ACEA Biosciences, a privately owned biotechnology company that develops cutting edge instrumentation for cell-based assays, disperses a quarterly travel award to noteworthy scientists who will be presenting research using ACEA Biosciences’ technology at scientific conferences. Today the company announced that its new round of awards are being given to two postdoctoral fellows studying pathogen capture by neutrophils, and the impact of epigenetics on chemotherapy efficacy.

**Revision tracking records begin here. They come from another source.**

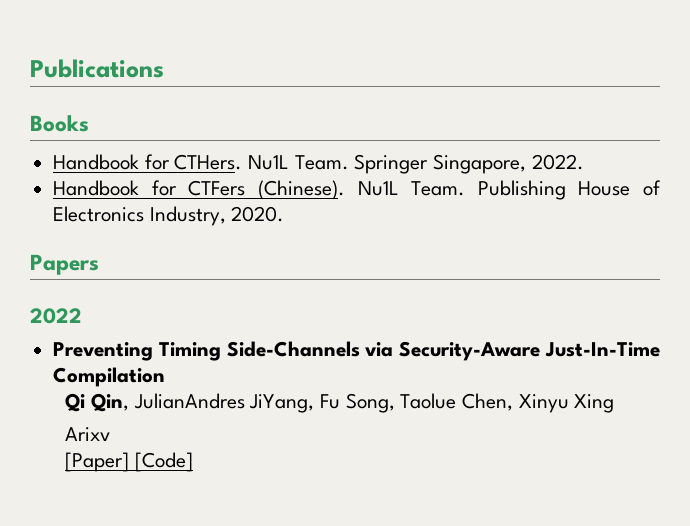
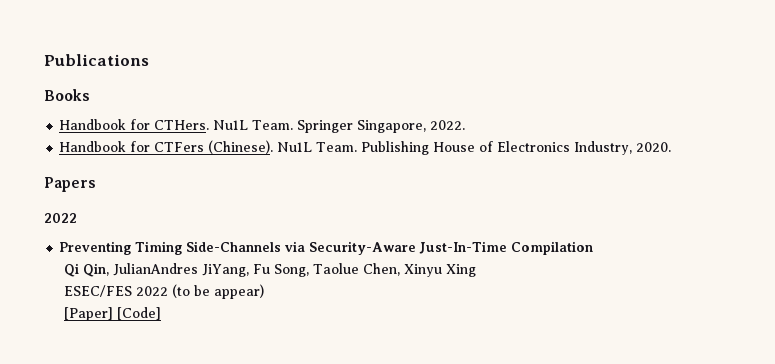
- Arixv
+ ESEC/FES 2022 (to be appear)

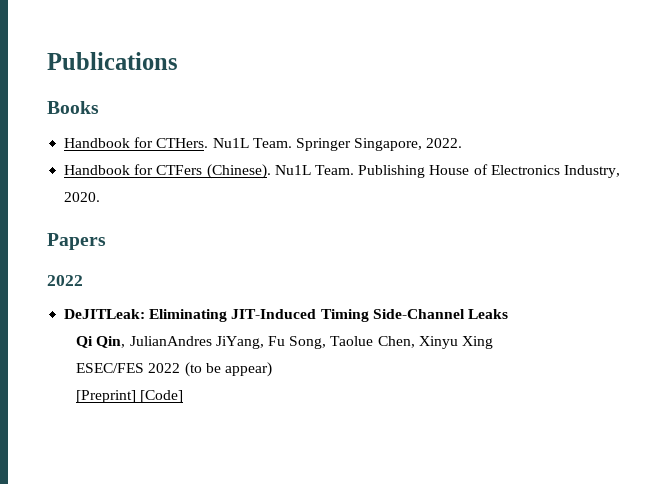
- Preventing Timing Side-Channels via Security-Aware Just-In-Time Compilation
+ DeJITLeak: Eliminating JIT-Induced Timing Side-Channel Leaks
- [Paper] [Code]
+ [Preprint] [Code]

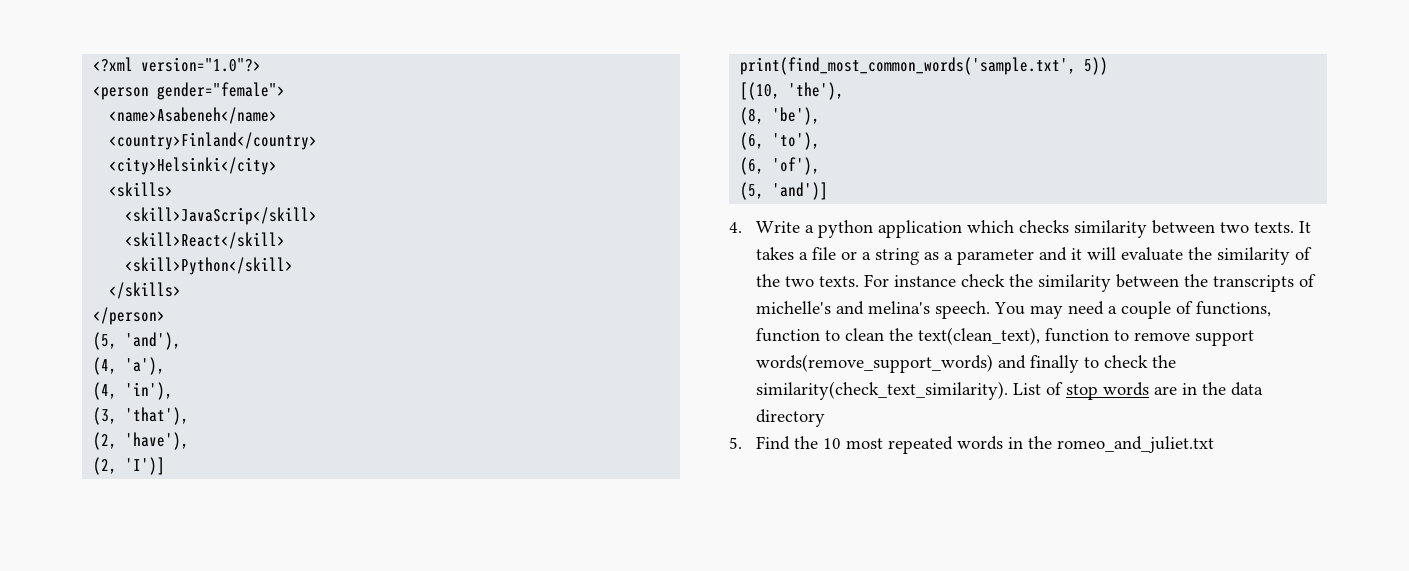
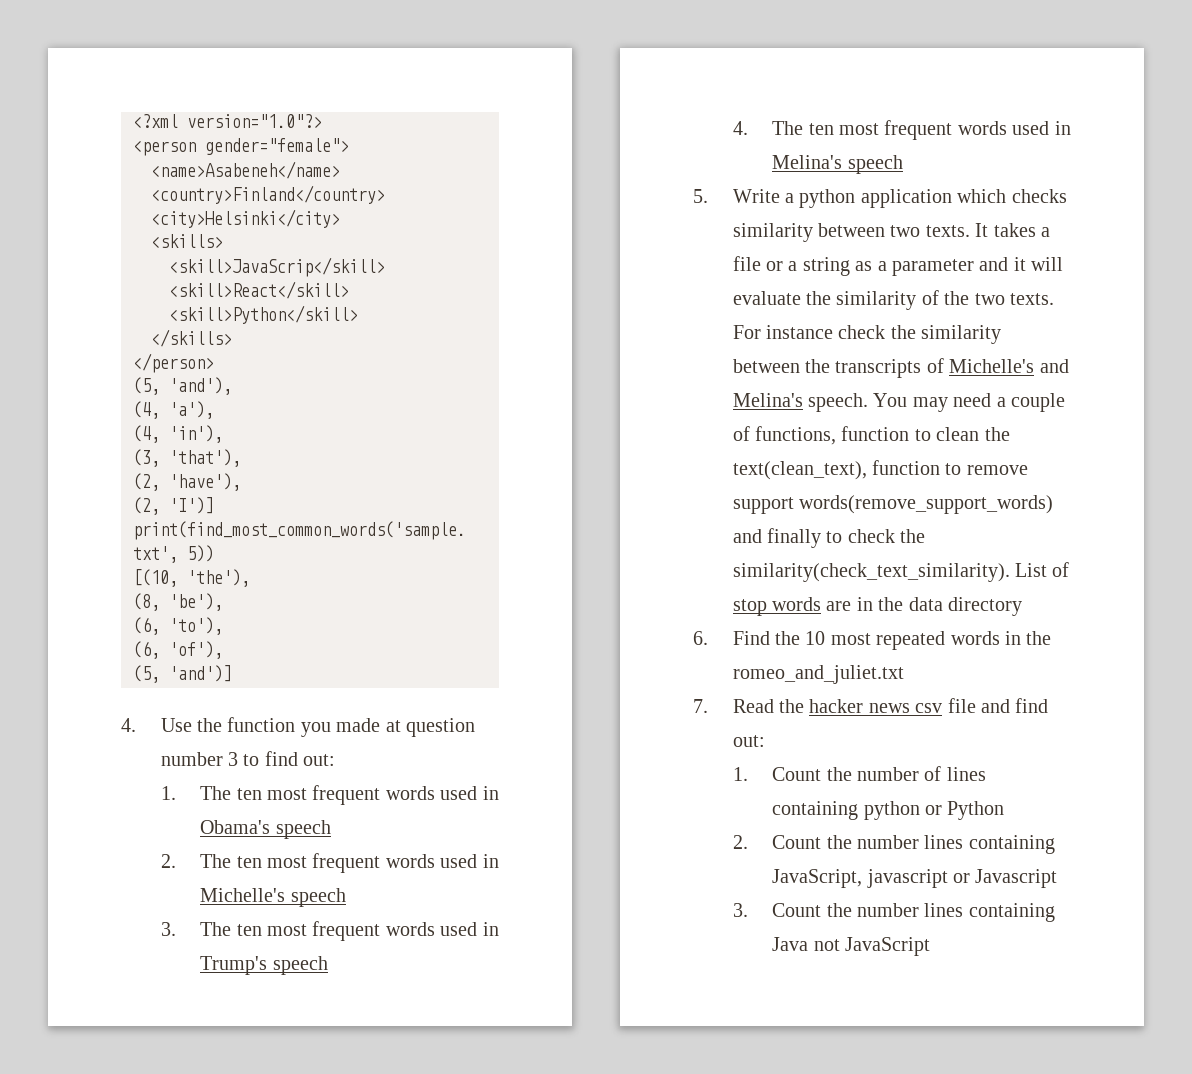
- 4. Write a python application which checks similarity between two texts.
+ 4. Use the function you made at question number 3 to find out:
+ 1. The ten most frequent words used in Obama's speech
+ 2. The ten most frequent words used in Michelle's speech
+ 3. The ten most frequent words used in Trump's speech
+ 4. The ten most frequent words used in Melina's speech
+ 5. Write a python application which checks similarity between two texts.
- For instance check the similarity between the transcripts of michelle's and melina's speech.
+ For instance check the similarity between the transcripts of Michelle's and Melina's speech.
- 5. Find the 10 most repeated words in the romeo_and_juliet.txt
+ 6. Find the 10 most repeated words in the romeo_and_juliet.txt
+ 7. Read the hacker news csv file and find out:
+ 1. Count the number of lines containing python or Python
+ 2. Count the number lines containing JavaScript, javascript or Javascript
+ 3. Count the number lines containing Java not JavaScript

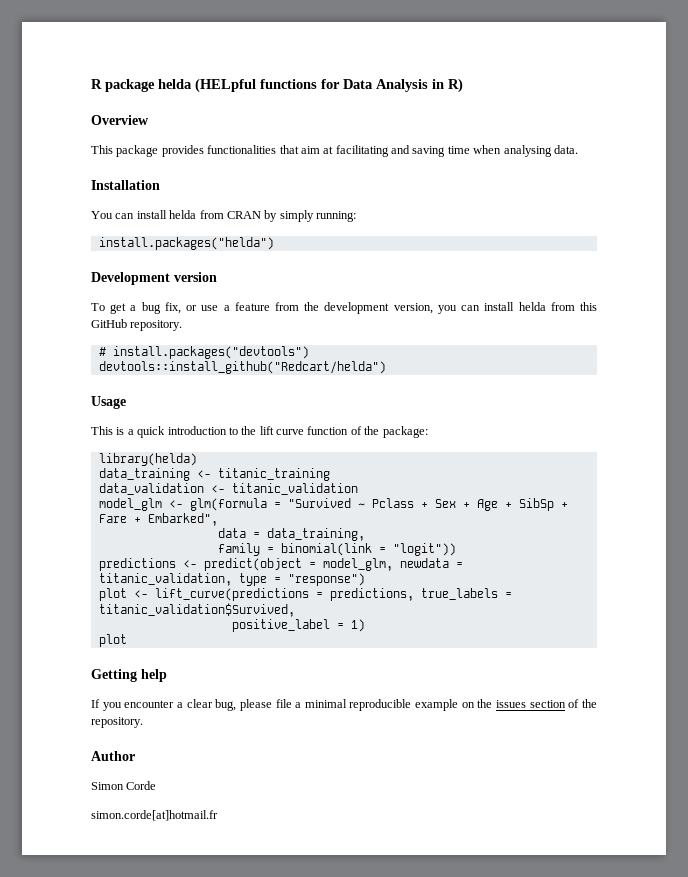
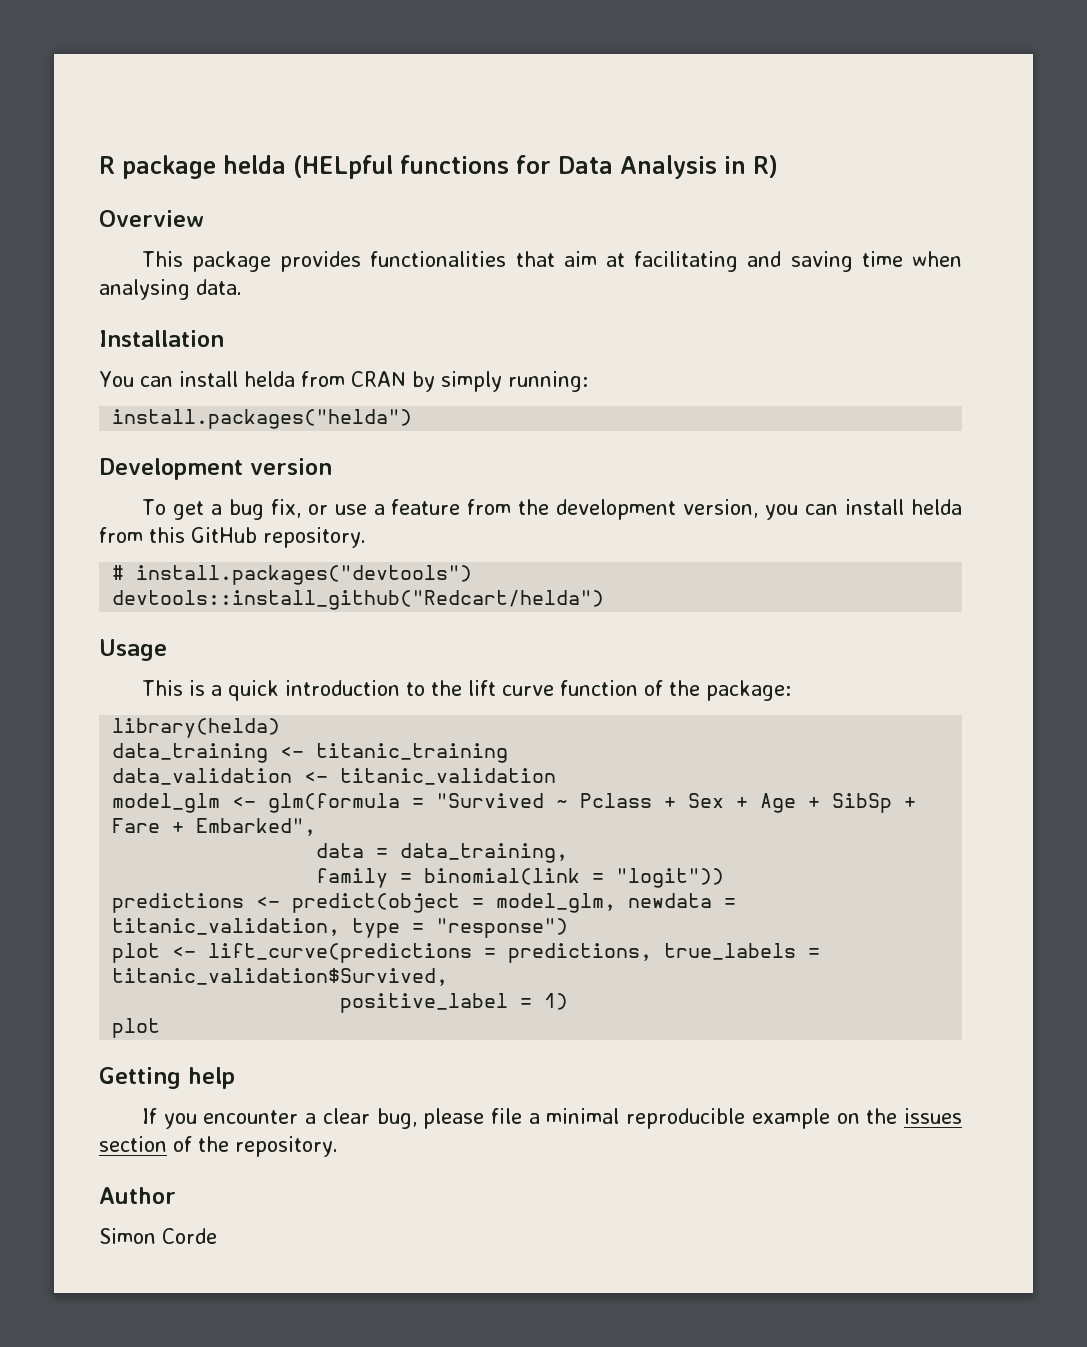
- simon.corde[at]hotmail.fr

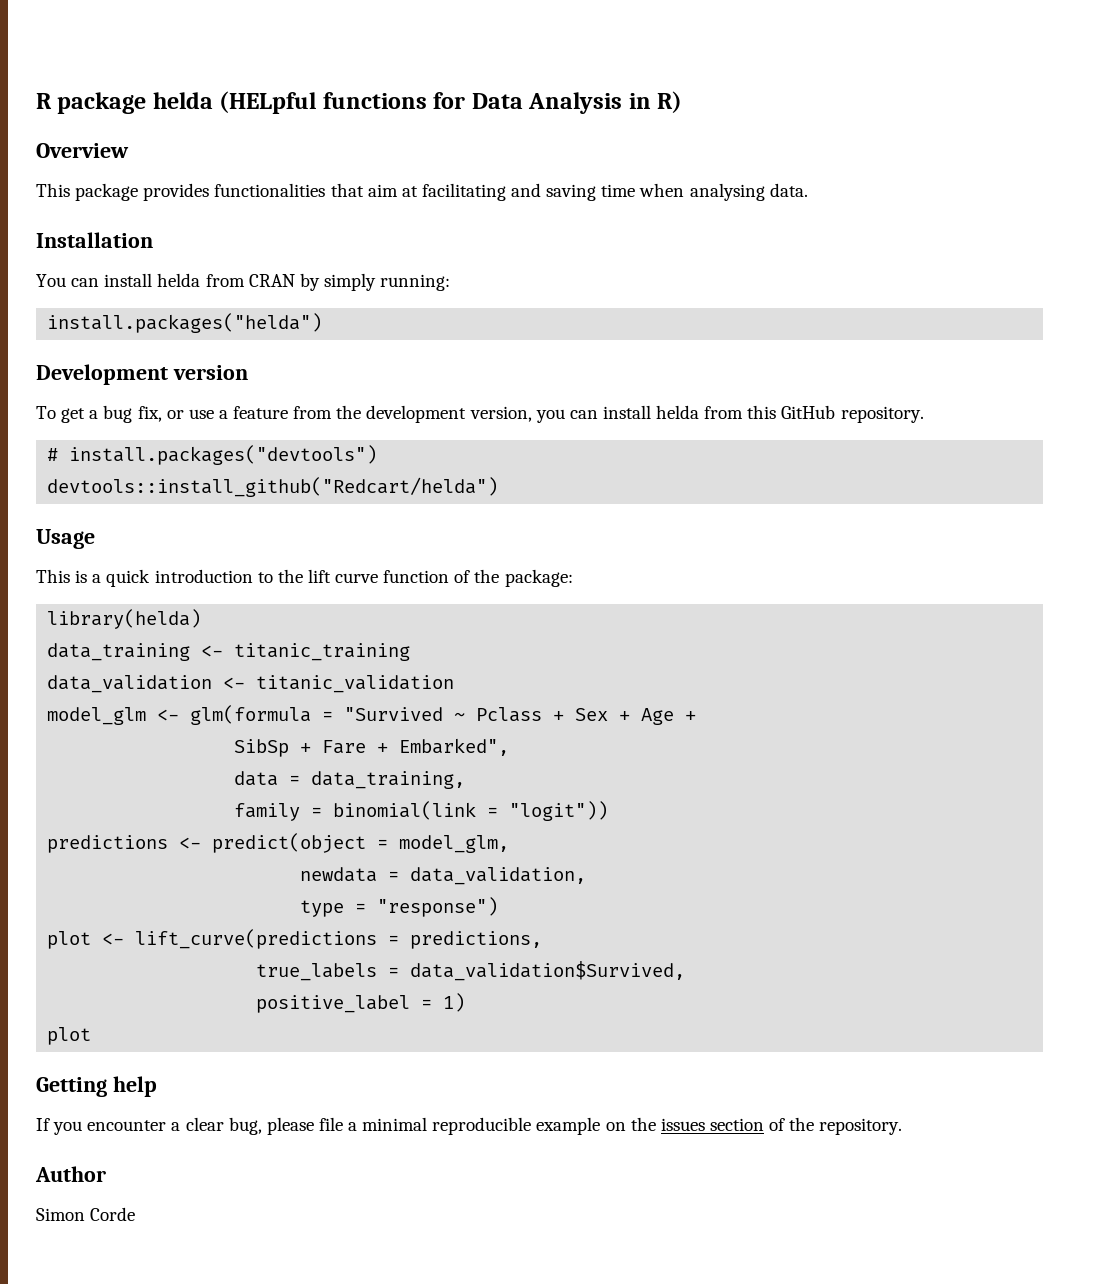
- model_glm <- glm(formula = "Survived ~ Pclass + Sex + Age + SibSp + Fare + Embarked",
+ model_glm <- glm(formula = "Survived ~ Pclass + Sex + Age +
+ SibSp + Fare + Embarked",
- predictions <- predict(object = model_glm, newdata = titanic_validation, type = "response")
+ predictions <- predict(object = model_glm,
+ newdata = data_validation,
+ type = "response")
- plot <- lift_curve(predictions = predictions, true_labels = titanic_validation$Survived,
+ plot <- lift_curve(predictions = predictions,
+ true_labels = data_validation$Survived,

Dr. Calum Robb (pictured left), a postdoctoral fellow in the laboratory of Dr. Adriano Rossi at the University of Edinburgh Medical School, was selected for his poster entitled “Flow cytometric assessment, quantification and regulation of human neutrophil extracellular traps” which he will present at the CYTO 2017 Conference being held June 10-14 in Boston, MA. Beyond their well characterized role as phagocytes, granulocytic neutrophils are also able to ensnare and neutralize pathogens using a secreted extracellular fibril matrix consisting of DNA, histones, and a variety of anti-bacterial proteins. Though the employment of these neutrophil extracellular traps (NETs) is thought to be an evolutionarily ancient defense strategy, the mechanisms regulating this process are not yet fully understood. With the goal of elucidating these mechanisms, Robb developed a NovoCyte® flow cytometer-based assay that enabled him to track changes in NET formation when key proteins or pathways were pharmacologically modulated. Using this approach, Robb probed the roles of superoxide anion, intracellular calcium pools, and the phospholipase C pathway in NET formation. The efficiency and versatility of Robb’s assay are expected to accelerate the rate of progress in this relatively new field.
Dr. Rentian Wu (pictured right), a postdoc in the lab of Dr. Robert Diasio at the Mayo Clinic, was selected for his poster entitled “Trimethylation and acetylation of histone H3K27 modulates 5-fluorouracil response by regulating DPYD expression” which he will present at the 2017 American Association for Cancer Research meeting taking place April 1-5 in Washington D.C. Though it is one of the most widely used chemotherapy drugs, the antimetabolite 5-fluorouracil (5-FU) displays substantial variability in its efficacy and toxicity among patients. This variability is due, at least in part, to differences in the activity of DPD, the enzyme which initiates the catabolic degradation of 5-FU to inactive metabolites. Though mutations in the DPD gene can affect 5-FU metabolism, these variants are rare and cannot by themselves explain the variation in DPD activity that is observed among patients. In search for the cause of variable DPD activity, Wu used the xCELLigence® Real-Time Cell Analyzer in combination with both chemical inhibitors and genetic approaches to demonstrate that the DPD gene is epigenetically regulated by histone modification at promoter and enhancer regions. This new layer of information has the potential to help clinicians predict more accurately how a patient will respond to 5-FU treatment.